Exercise directions :: From the line that contains "font-family: none ->" to the end of the entries, copy each line exactly, though the pictures stay out.

━━ Task material ━━

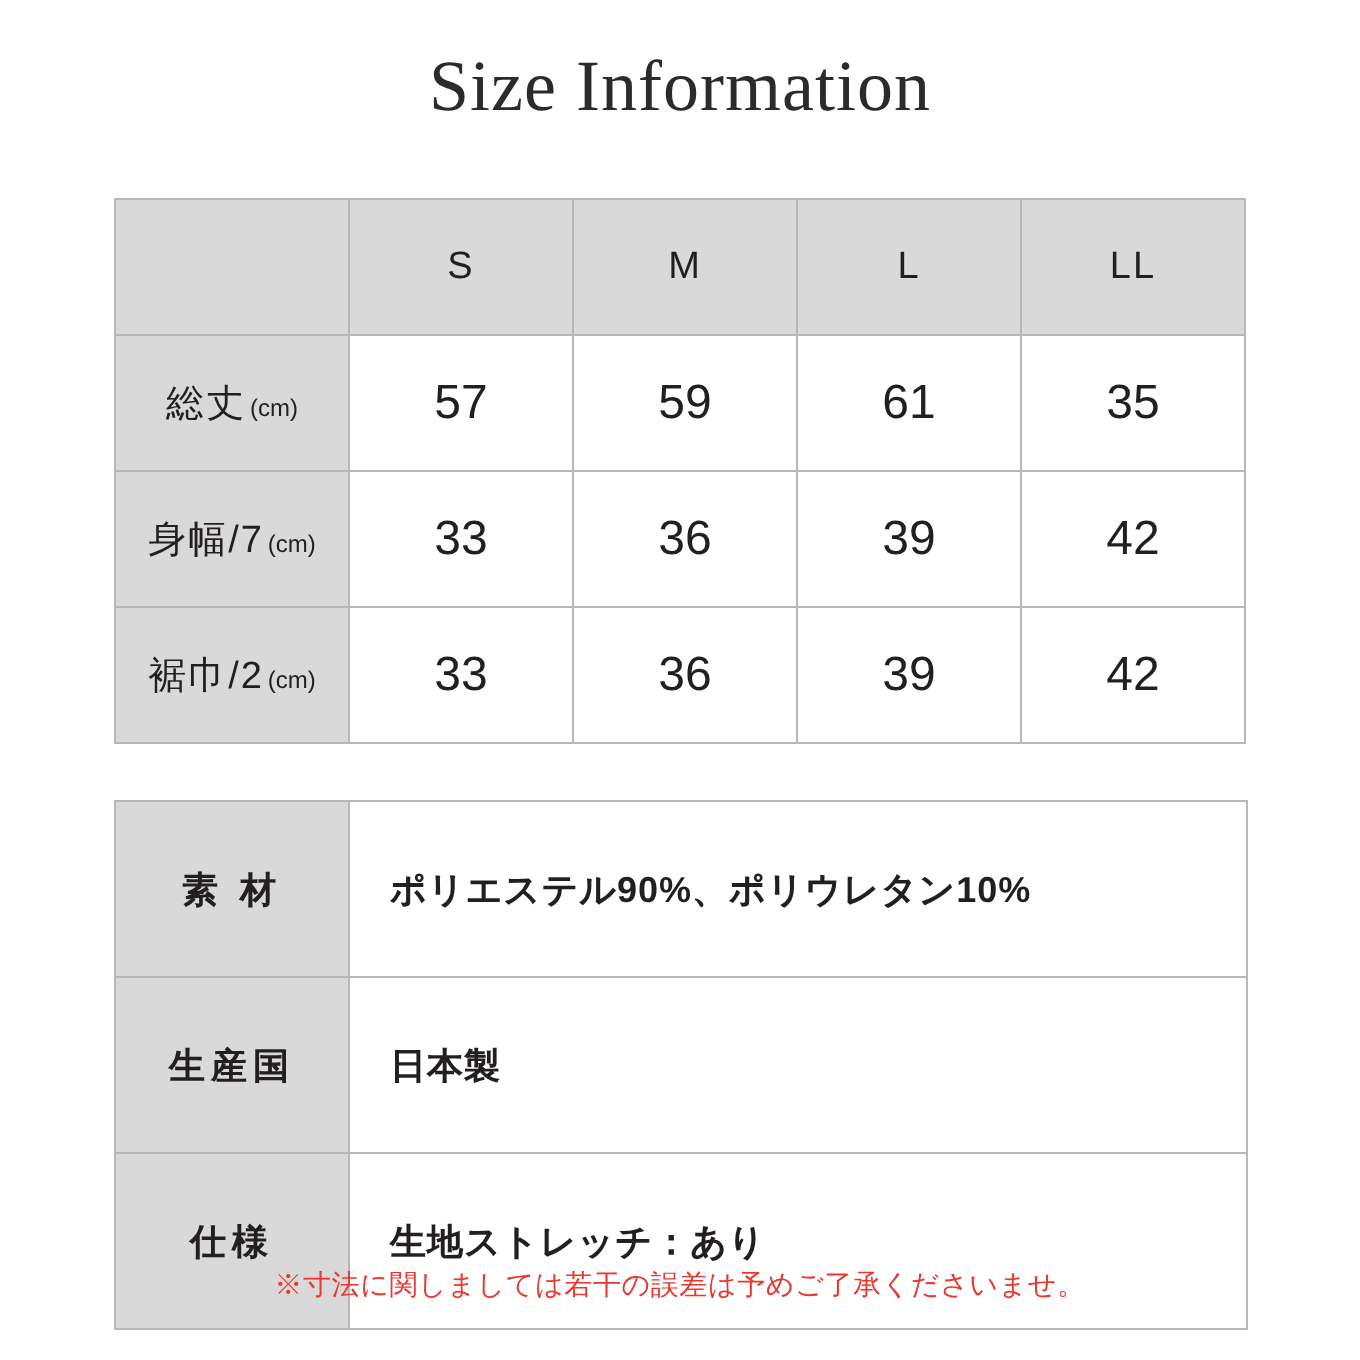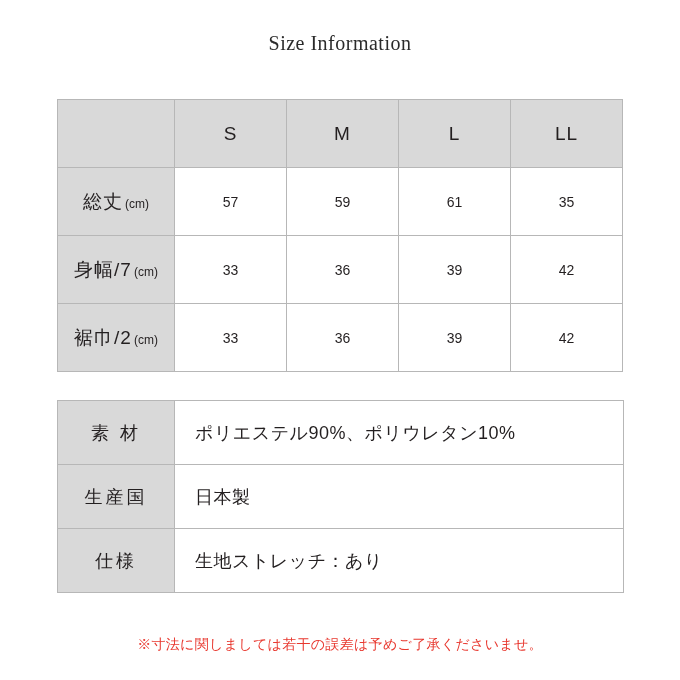"Size Information" .title { font-size: 20px -> 36px; padding-top: 32px -> 22px }
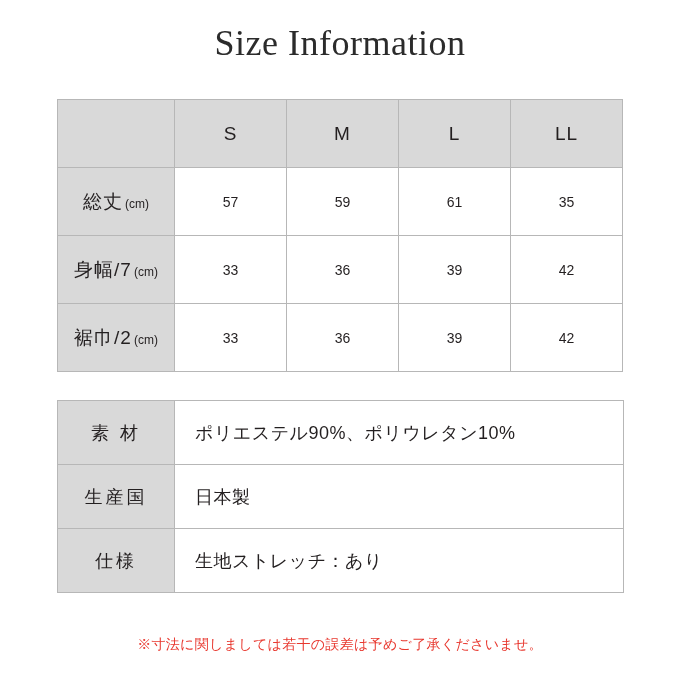"57" table.size-table td, table.size-table th { font-size: 14px -> 24px }
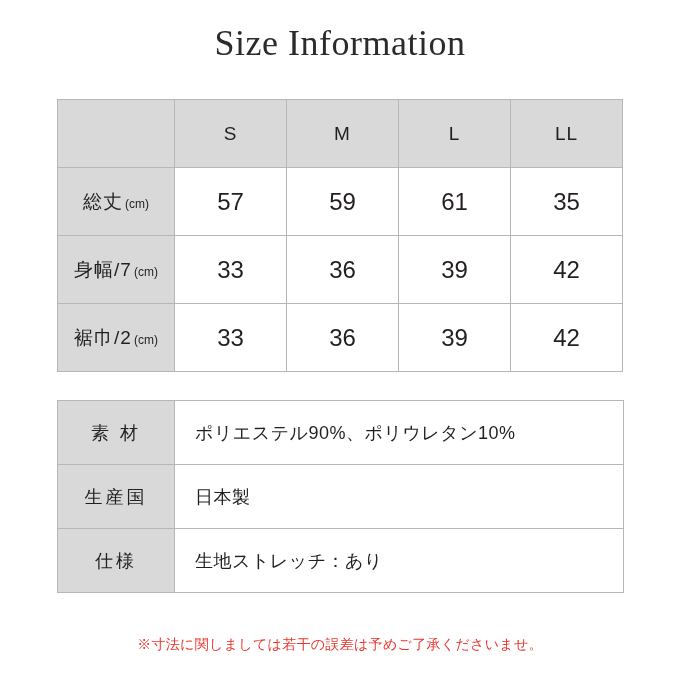"素 材" table.spec-table td { font-weight: normal -> bold; padding: 0 -> 12px }
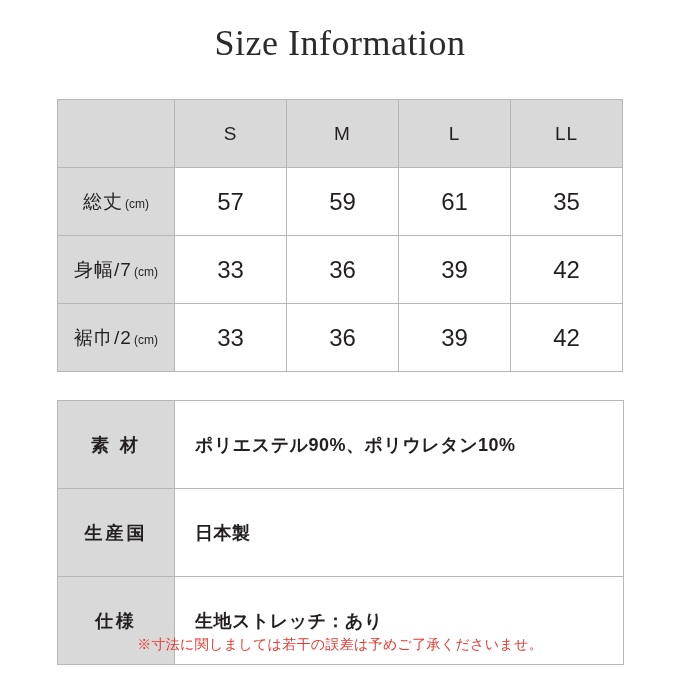"※寸法に関しましては若干の誤差は予めご了承くださいませ。" .notes { font-family: none -> Liberation Mono, monospace }
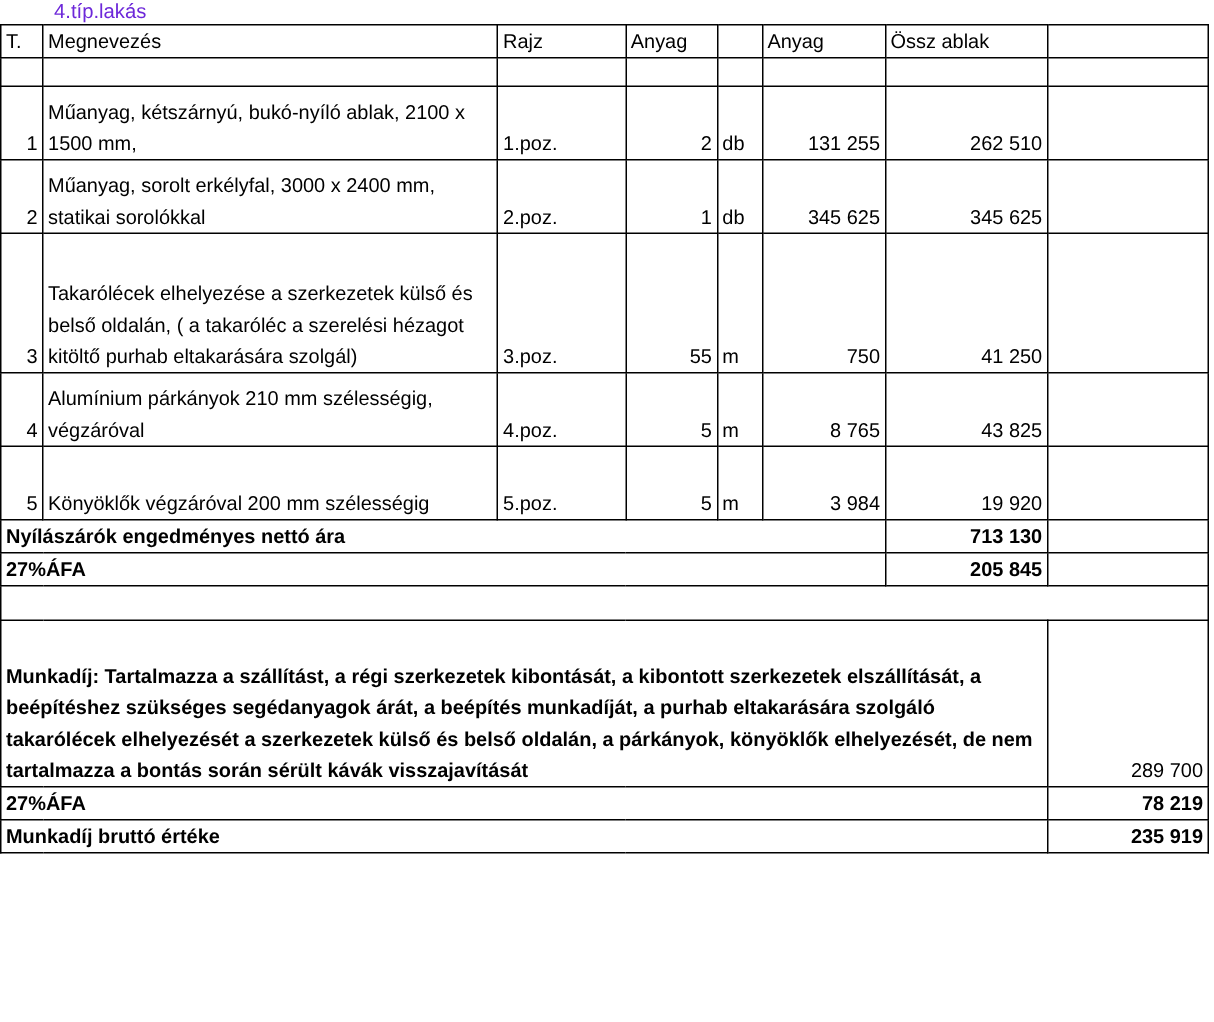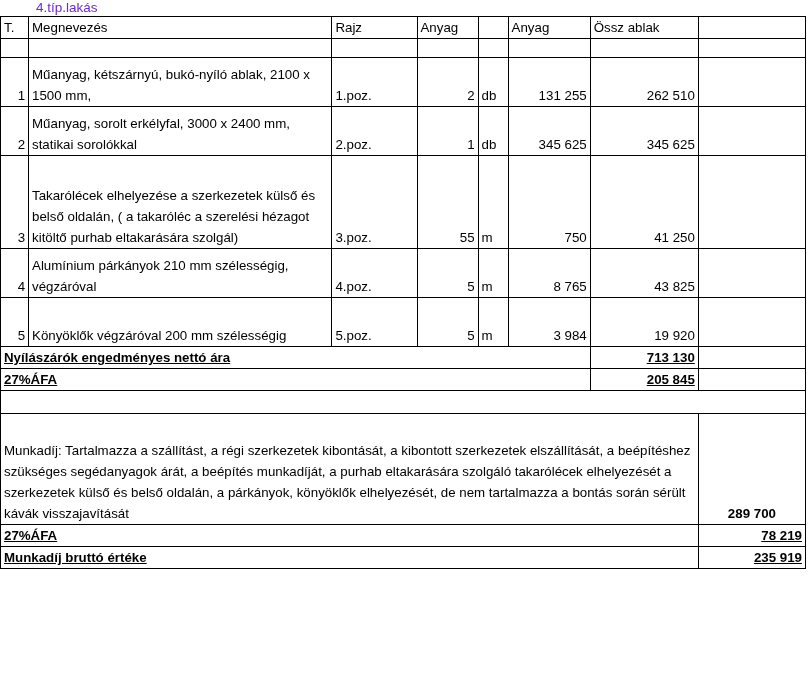"Nyílászárók engedményes nettó ára" .bold { text-decoration: underline -> none }
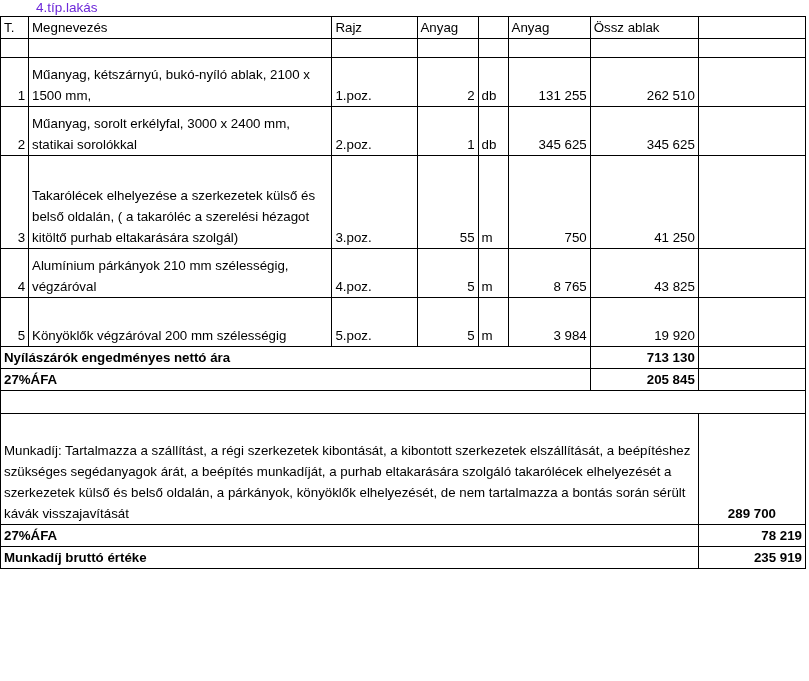"Munkadíj: Tartalmazza a szállítást, a" .mk-text { font-weight: normal -> bold }
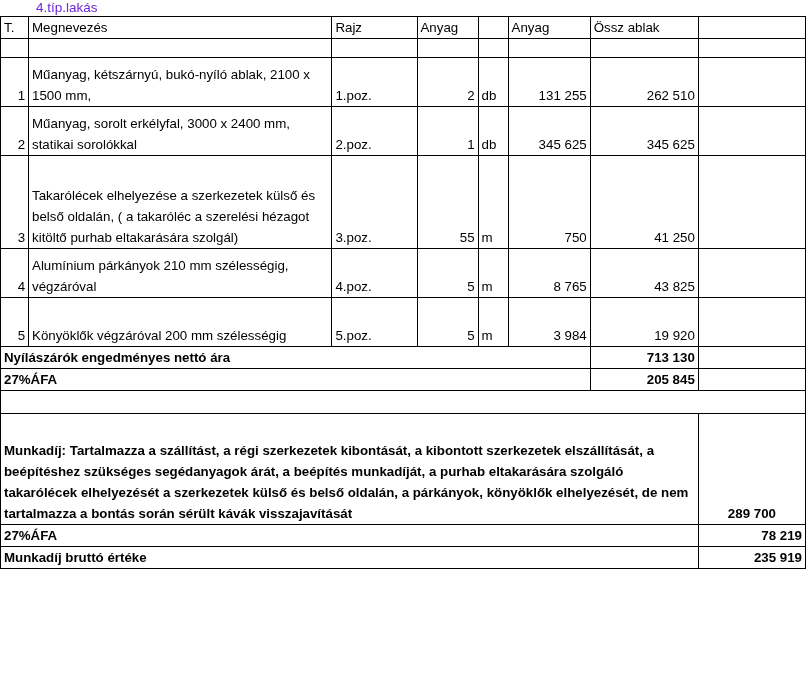"289 700" .mk-val { font-weight: bold -> normal; text-align: center -> right }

━━━

Response to the task ::
"※寸法に関しましては若干の誤差は予めご了承くださいませ。" .notes { font-family: none -> Liberation Mono, monospace }
"Nyílászárók engedményes nettó ára" .bold { text-decoration: underline -> none }
"Munkadíj: Tartalmazza a szállítást, a" .mk-text { font-weight: normal -> bold }
"289 700" .mk-val { font-weight: bold -> normal; text-align: center -> right }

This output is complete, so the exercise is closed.